*Problem description*:
If a line of the listing contains the string "value", return that line.

*Data in this exercise*:
* * *

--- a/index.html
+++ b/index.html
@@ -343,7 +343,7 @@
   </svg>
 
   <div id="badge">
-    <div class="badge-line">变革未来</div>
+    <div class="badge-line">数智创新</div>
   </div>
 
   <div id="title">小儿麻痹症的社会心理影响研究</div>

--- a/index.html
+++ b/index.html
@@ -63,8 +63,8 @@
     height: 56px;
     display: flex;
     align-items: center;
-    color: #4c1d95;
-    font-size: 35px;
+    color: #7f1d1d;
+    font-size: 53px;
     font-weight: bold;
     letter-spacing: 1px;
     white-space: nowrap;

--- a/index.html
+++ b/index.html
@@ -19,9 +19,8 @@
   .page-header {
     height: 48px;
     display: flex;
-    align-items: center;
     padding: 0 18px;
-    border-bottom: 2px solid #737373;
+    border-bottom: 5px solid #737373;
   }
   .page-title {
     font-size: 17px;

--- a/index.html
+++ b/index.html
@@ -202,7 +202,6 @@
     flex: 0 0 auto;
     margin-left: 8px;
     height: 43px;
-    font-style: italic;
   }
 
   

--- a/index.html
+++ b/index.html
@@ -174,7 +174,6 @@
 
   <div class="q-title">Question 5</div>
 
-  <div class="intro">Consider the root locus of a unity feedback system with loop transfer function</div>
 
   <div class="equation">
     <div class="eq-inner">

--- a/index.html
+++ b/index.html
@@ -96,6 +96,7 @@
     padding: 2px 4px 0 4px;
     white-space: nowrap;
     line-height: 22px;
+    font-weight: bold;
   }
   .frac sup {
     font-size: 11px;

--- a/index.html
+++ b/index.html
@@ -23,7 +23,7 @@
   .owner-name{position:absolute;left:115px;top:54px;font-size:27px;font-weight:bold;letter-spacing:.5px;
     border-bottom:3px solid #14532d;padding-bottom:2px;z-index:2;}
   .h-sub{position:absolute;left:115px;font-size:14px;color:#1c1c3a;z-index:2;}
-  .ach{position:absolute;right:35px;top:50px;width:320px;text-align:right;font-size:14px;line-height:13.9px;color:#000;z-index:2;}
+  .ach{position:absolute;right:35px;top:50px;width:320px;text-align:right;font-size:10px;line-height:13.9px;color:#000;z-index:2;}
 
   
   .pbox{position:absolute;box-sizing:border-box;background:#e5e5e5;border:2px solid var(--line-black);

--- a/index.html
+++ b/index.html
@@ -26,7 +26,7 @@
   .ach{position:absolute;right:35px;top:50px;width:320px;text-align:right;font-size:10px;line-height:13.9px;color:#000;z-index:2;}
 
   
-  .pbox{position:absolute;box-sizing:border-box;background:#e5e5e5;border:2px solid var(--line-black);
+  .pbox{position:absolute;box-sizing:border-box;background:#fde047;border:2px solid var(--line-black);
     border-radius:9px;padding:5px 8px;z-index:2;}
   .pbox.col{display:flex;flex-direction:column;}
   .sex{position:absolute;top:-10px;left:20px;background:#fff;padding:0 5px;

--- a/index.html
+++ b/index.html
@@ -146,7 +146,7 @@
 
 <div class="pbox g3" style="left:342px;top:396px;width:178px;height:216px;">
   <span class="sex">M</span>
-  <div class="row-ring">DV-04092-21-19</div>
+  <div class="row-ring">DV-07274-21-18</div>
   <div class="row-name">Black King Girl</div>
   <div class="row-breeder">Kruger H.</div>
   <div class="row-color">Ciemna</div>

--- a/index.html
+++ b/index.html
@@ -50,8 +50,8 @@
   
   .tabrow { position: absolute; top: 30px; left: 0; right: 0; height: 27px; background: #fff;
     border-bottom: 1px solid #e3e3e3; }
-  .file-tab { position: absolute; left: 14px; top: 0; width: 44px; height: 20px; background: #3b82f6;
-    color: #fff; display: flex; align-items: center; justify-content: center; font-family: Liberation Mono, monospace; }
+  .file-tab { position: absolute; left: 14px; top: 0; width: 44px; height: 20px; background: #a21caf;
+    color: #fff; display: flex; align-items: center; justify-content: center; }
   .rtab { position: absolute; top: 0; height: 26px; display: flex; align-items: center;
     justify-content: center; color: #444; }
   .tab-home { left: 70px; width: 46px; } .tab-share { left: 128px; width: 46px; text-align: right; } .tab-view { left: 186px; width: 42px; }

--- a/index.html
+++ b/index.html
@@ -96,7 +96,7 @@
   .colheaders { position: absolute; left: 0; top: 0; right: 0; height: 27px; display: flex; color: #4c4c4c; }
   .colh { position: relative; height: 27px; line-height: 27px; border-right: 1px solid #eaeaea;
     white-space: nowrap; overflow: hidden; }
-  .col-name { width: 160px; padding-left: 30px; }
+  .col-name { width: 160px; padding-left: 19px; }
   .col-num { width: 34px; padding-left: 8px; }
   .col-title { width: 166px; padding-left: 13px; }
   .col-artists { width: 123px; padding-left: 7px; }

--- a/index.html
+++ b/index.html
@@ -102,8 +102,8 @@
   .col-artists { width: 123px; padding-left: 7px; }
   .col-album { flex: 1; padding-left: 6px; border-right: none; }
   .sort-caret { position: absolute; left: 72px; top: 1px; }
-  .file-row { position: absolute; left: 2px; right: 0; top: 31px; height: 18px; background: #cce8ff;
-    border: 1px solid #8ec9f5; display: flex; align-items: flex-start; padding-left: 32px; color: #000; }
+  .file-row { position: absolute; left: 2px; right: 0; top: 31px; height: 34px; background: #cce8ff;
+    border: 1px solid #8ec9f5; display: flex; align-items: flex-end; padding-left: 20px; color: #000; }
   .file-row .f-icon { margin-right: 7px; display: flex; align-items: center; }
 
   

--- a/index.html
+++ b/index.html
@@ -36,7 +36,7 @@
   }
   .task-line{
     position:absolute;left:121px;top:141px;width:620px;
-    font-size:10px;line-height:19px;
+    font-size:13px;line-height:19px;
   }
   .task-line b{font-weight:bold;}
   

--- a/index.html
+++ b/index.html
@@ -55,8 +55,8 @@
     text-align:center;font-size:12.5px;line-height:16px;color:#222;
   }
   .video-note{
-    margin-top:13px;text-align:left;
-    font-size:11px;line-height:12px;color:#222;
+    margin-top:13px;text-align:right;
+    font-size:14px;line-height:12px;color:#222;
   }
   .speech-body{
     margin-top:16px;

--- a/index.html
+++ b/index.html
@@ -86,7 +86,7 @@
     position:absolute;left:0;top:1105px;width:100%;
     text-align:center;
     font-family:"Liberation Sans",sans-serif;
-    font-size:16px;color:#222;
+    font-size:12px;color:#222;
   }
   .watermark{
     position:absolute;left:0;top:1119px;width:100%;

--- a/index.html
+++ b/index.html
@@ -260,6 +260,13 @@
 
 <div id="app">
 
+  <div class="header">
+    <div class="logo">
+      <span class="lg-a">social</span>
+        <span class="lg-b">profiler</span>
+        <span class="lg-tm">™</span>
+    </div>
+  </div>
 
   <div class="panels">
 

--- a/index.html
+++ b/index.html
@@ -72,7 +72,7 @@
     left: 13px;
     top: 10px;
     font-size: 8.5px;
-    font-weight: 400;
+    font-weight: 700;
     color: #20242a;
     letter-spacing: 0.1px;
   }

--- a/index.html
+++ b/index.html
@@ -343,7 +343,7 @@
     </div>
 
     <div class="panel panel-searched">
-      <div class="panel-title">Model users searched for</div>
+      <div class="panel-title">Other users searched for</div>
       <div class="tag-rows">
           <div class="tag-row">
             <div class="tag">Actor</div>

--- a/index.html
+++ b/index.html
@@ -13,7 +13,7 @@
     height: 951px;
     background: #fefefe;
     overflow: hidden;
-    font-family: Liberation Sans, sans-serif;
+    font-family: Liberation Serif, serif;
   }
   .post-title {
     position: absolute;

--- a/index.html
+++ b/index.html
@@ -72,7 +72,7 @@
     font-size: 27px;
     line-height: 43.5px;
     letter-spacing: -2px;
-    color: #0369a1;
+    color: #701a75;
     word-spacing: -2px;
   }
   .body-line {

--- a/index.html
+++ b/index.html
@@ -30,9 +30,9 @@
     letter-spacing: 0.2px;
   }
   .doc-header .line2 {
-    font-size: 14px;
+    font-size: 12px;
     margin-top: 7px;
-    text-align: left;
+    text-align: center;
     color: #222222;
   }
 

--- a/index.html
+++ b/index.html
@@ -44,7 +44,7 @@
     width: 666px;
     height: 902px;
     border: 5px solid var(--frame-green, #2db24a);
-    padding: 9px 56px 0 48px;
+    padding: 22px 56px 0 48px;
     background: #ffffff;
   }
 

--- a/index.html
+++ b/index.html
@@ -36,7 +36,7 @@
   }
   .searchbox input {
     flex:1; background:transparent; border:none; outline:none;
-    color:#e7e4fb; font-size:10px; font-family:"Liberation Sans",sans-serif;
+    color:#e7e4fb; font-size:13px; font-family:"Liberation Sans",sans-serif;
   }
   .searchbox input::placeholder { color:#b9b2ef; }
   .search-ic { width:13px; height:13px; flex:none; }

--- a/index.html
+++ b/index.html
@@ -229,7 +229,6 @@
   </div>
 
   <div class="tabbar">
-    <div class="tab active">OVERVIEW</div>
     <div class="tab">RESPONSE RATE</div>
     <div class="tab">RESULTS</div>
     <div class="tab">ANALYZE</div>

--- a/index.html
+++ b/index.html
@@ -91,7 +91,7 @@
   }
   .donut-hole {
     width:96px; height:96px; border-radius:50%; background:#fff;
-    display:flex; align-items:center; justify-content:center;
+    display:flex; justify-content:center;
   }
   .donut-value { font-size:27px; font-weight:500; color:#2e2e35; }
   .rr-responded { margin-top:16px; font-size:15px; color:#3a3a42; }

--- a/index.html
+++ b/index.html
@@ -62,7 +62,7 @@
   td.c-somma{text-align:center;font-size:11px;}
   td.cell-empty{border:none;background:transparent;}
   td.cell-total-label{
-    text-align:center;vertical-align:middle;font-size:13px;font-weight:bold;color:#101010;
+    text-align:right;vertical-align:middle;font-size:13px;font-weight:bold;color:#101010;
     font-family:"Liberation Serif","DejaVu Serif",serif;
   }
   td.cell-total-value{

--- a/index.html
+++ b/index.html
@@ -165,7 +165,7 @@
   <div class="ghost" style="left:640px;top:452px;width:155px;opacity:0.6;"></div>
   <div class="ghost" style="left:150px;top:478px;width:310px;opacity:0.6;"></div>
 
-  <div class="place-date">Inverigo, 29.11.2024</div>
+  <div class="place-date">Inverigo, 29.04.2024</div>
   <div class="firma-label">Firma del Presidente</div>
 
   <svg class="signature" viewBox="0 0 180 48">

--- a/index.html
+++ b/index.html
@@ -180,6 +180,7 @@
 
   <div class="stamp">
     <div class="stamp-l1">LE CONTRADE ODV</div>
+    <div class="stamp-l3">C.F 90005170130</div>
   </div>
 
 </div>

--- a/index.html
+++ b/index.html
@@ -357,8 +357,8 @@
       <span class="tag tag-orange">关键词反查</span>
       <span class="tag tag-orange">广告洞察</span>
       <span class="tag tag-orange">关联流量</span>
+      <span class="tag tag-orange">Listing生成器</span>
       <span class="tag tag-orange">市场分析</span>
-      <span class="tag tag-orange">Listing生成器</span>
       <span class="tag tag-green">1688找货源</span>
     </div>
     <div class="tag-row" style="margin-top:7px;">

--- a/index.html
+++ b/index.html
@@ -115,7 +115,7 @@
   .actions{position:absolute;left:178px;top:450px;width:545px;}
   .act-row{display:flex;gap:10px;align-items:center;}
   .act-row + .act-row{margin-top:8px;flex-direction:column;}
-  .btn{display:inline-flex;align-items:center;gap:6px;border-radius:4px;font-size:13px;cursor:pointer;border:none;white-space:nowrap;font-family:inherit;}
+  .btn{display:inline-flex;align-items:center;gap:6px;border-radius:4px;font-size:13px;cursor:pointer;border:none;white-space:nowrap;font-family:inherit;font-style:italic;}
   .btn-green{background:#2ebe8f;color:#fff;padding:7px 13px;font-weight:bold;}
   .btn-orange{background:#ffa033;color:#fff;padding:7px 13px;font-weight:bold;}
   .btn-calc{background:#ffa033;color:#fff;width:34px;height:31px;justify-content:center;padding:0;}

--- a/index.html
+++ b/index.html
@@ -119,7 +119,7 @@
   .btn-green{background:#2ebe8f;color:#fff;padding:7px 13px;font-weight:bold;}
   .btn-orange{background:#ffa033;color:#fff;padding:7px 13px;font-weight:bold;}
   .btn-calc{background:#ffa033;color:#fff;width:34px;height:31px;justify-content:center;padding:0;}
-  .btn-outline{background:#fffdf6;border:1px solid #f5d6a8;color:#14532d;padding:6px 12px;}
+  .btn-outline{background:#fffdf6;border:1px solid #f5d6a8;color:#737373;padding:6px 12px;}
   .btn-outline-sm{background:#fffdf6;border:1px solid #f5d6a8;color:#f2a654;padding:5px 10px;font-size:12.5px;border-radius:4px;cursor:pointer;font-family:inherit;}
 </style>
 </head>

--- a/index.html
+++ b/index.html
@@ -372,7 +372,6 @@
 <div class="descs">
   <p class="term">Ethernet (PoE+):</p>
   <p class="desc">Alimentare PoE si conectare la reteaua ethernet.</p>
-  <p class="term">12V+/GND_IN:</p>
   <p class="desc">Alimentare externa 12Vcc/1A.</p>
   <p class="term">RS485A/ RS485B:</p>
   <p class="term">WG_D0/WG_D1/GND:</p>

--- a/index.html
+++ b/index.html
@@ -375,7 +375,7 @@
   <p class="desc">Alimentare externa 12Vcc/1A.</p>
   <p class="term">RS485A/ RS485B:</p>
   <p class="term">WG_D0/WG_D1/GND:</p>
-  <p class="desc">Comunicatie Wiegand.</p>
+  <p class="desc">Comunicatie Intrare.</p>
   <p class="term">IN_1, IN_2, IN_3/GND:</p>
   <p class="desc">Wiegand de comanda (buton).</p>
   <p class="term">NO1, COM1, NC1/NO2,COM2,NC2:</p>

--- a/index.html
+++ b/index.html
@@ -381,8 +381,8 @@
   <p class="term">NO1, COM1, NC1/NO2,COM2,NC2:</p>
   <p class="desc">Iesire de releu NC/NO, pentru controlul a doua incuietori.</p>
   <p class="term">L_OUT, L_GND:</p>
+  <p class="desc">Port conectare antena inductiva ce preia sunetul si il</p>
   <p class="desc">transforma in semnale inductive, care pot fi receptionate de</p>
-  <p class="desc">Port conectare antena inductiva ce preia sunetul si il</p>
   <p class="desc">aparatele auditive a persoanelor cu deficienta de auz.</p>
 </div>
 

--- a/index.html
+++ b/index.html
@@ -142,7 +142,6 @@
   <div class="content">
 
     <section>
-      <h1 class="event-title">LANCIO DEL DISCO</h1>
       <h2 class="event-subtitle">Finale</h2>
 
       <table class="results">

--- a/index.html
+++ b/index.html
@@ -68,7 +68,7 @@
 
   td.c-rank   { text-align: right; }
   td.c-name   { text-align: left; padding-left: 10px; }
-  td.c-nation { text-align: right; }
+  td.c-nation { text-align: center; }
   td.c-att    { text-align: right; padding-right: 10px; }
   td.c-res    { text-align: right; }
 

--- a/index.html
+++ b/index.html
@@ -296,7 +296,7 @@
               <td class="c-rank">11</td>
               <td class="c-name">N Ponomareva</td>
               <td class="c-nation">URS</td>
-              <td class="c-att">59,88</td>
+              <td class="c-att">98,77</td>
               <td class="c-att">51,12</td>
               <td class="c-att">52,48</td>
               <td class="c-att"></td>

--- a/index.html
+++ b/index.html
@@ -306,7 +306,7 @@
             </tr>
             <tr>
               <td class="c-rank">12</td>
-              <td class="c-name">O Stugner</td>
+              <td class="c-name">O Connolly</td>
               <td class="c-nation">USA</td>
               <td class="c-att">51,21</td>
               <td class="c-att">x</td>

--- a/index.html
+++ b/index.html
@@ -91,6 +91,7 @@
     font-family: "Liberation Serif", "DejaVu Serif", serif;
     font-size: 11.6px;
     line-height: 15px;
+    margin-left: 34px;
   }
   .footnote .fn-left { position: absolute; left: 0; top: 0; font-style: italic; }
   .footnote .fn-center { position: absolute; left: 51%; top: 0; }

* * *

*Result of this task*:
   .donut-value { font-size:27px; font-weight:500; color:#2e2e35; }
   td.cell-total-value{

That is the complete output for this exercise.